# Charlie the Wood pigeon.



## iris-rose (Apr 12, 2012)

Hi everyone, I'm new here but so pleased to have found this forum.

Three weeks ago my daughter brought home a little baby wood pigeon, she found two but one of them was already dead. I'm not sure how old he/she is exactly but when she brought him home he didn't have any feathers at all just a lot of yellow hair, he was very weak and i've been looking after him ever since. He's doing really well now, and can move about really quickly, especially when he thinks its dinner time lol.

The thing is my intention was to release him/her back into the wild, but I'm not sure if that will be possible now, and I've really fallen in love with the little sweet heart. There is a rehabber about 20 miles from me, do you think if I took him there he would adjust?, or have i had him too long now? Would it be cruel for me to keep him? I'm really not sure what to do.

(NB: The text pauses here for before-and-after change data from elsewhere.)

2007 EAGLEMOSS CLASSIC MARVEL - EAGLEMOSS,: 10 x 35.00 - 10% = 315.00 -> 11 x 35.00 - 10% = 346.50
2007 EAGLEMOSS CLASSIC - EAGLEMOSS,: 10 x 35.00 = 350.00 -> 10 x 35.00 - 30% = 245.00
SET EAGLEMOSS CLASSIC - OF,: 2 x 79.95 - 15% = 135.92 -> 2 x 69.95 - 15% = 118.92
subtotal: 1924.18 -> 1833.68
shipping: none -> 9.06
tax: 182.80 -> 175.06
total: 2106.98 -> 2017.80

If I kept him would I need to build an aviary?

Please help guys 
xx


----------



## John_D (Jan 24, 2002)

Hi

Charlie found the right place, anyway 

Woodies can sometimes adapt to captivity but they do need space (like an aviary) and they do like to be with other woodies. Indoors for a woodie would probably not work - they are true wild birds, as opposed to feral pigeons who adapt very well to any situation.

I'd suggest that if there is someone who has rescued woodies and intends releasing them as a group, that may be the best situation.

Whereabouts are you located?


----------



## Miss-Sassypants (Sep 25, 2010)

Hi sweetheart, thank you for caring for this little darling.

Are you able to furnish more details regarding the situation. How or where was he found? Under what circumstances? How have you been taking care of him? How long has it been?

If you really like him, why not adopt him? I bet he really loves your family too and would be happy to be doted on. Unless you plan on having more than one pigeon, you don't really need an aviary. My domesticated pigeon (also found as a baby), is being kept in the master bathroom!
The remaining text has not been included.